Task goal - Which lines of the records below contain the word "from"? Show each one.

Material provided -
━━━
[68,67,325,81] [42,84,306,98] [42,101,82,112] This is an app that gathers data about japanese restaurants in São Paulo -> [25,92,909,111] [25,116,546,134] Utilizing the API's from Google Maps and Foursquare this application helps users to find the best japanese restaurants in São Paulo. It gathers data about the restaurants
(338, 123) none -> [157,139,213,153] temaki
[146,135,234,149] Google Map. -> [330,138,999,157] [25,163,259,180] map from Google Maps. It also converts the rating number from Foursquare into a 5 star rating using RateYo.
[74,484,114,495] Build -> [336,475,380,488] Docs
━━━
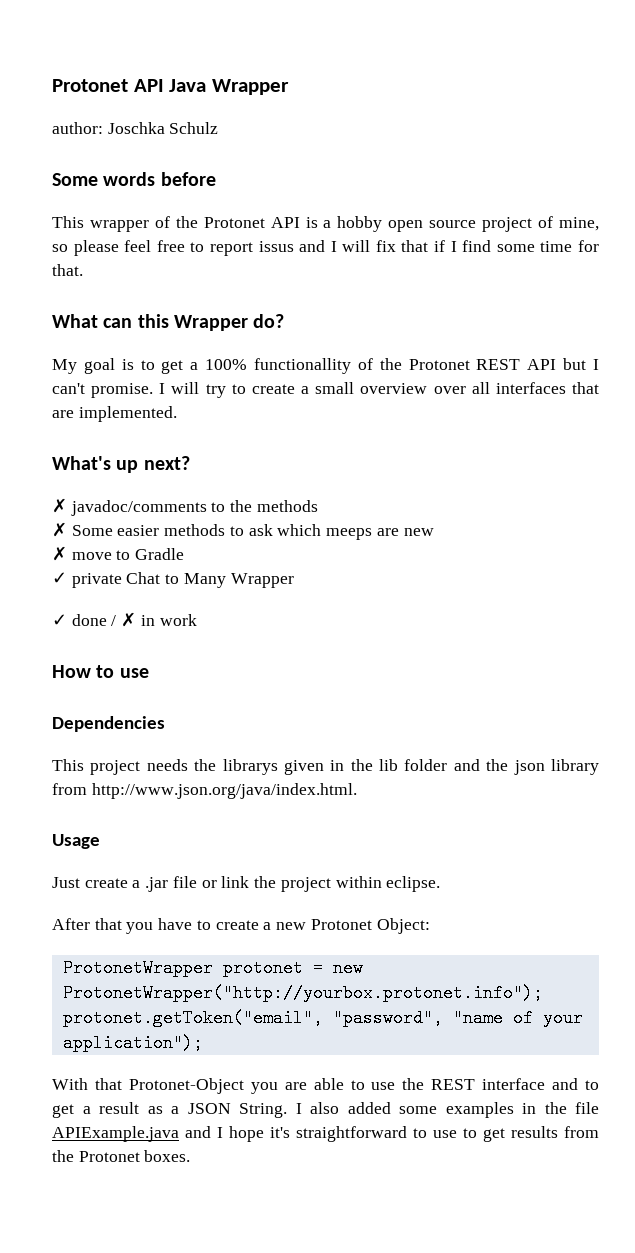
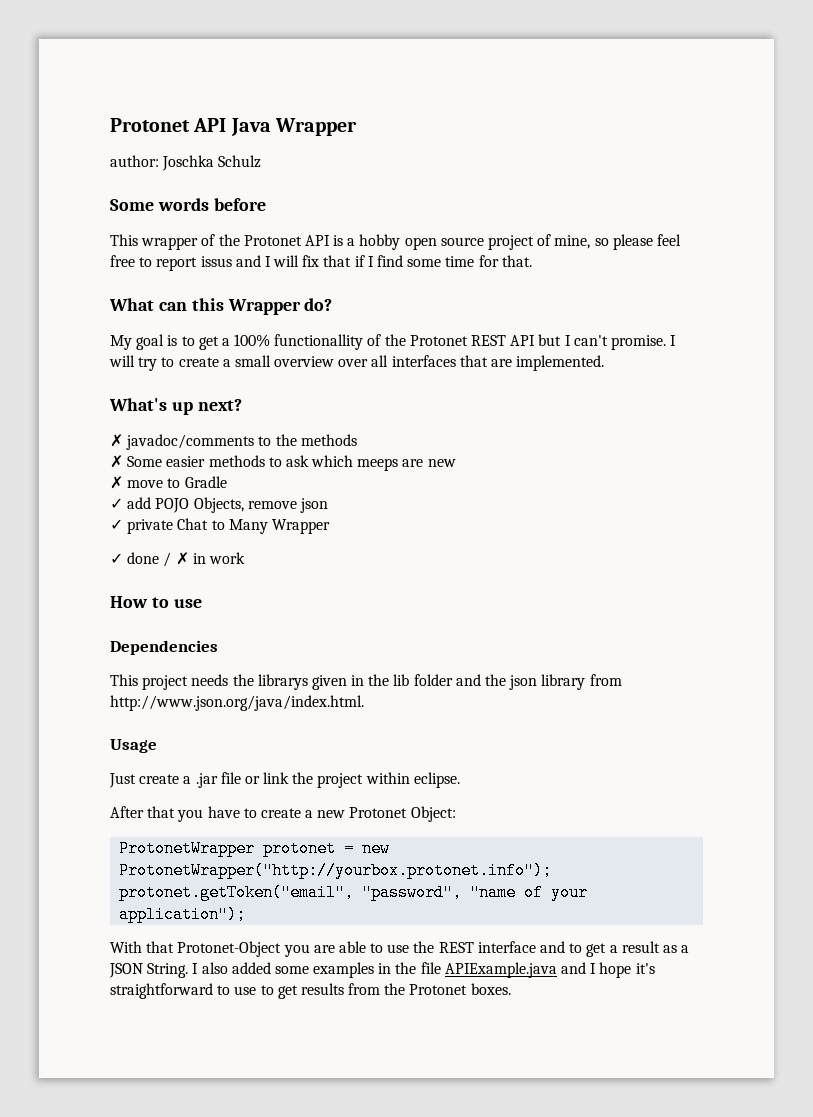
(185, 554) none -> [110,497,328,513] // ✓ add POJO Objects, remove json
━━━
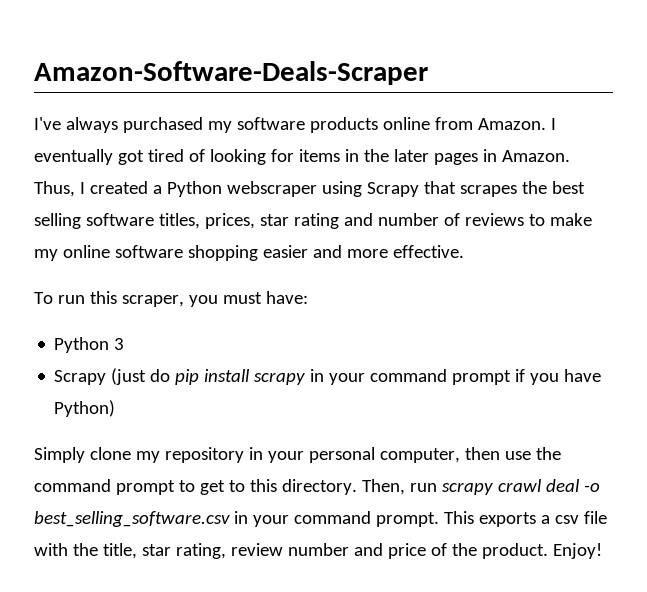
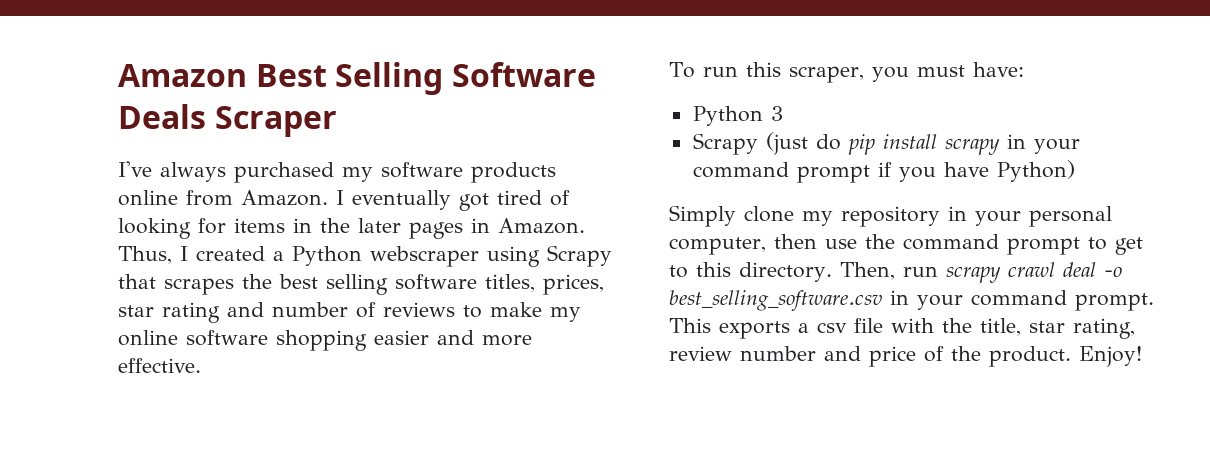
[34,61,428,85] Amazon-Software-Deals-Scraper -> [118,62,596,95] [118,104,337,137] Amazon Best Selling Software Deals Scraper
━━━
Response below -
[68,67,325,81] [42,84,306,98] [42,101,82,112] This is an app that gathers data about japanese restaurants in São Paulo -> [25,92,909,111] [25,116,546,134] Utilizing the API's from Google Maps and Foursquare this application helps users to find the best japanese restaurants in São Paulo. It gathers data about the restaurants
[146,135,234,149] Google Map. -> [330,138,999,157] [25,163,259,180] map from Google Maps. It also converts the rating number from Foursquare into a 5 star rating using RateYo.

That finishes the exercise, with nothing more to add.